» **WORK REQUEST**
Pick out each line below containing "roestvrijstalen".

» **Records from a data source**
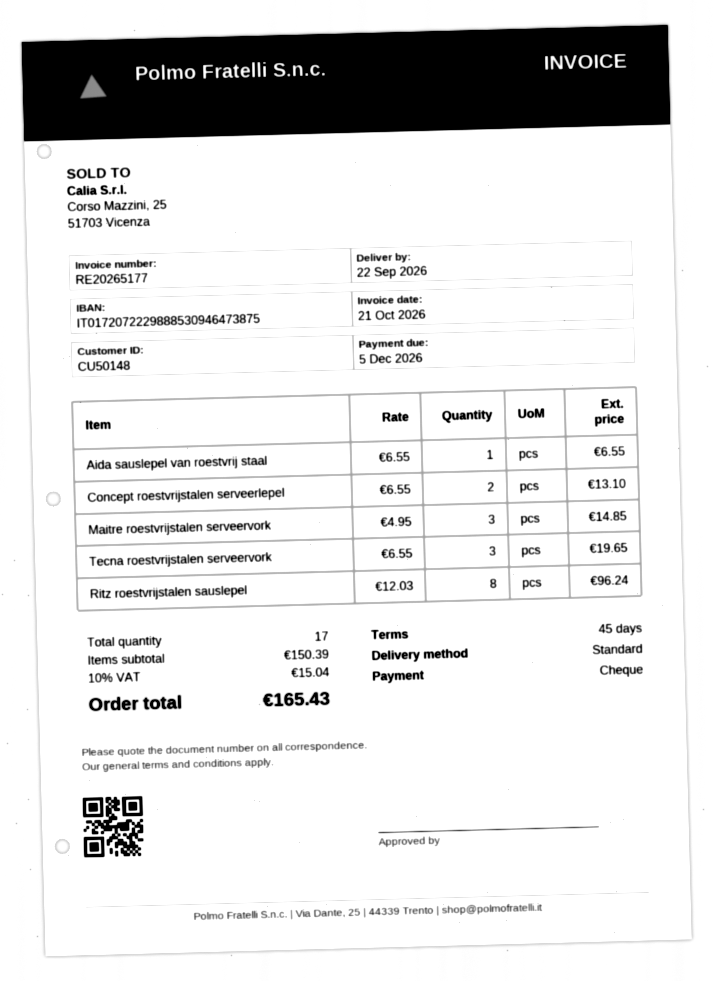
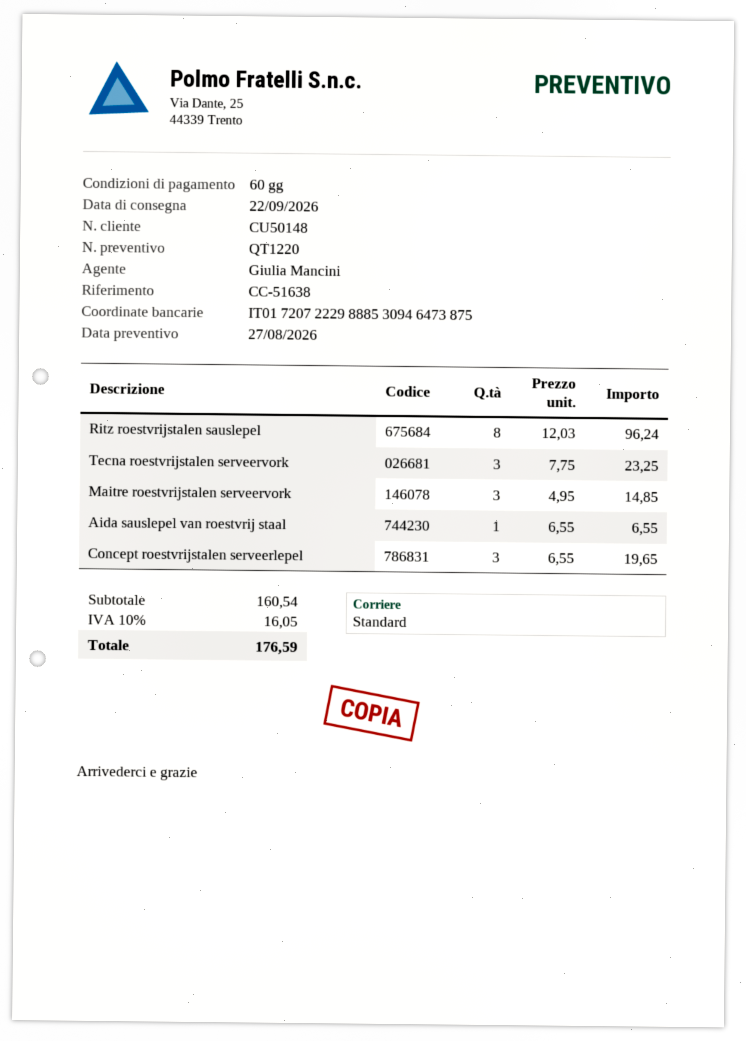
payment terms: 45 days -> 60 days
Concept roestvrijstalen serveerlepel: 2 x 6.55 = 13.10 -> 3 x 6.55 = 19.65
Tecna roestvrijstalen serveervork: 3 x 6.55 = 19.65 -> 3 x 7.75 = 23.25
subtotal: 150.39 -> 160.54
tax: 10% = 15.04 -> 10% = 16.05
total: 165.43 -> 176.59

» **RESULT OF THIS TASK**
Concept roestvrijstalen serveerlepel: 2 x 6.55 = 13.10 -> 3 x 6.55 = 19.65
Tecna roestvrijstalen serveervork: 3 x 6.55 = 19.65 -> 3 x 7.75 = 23.25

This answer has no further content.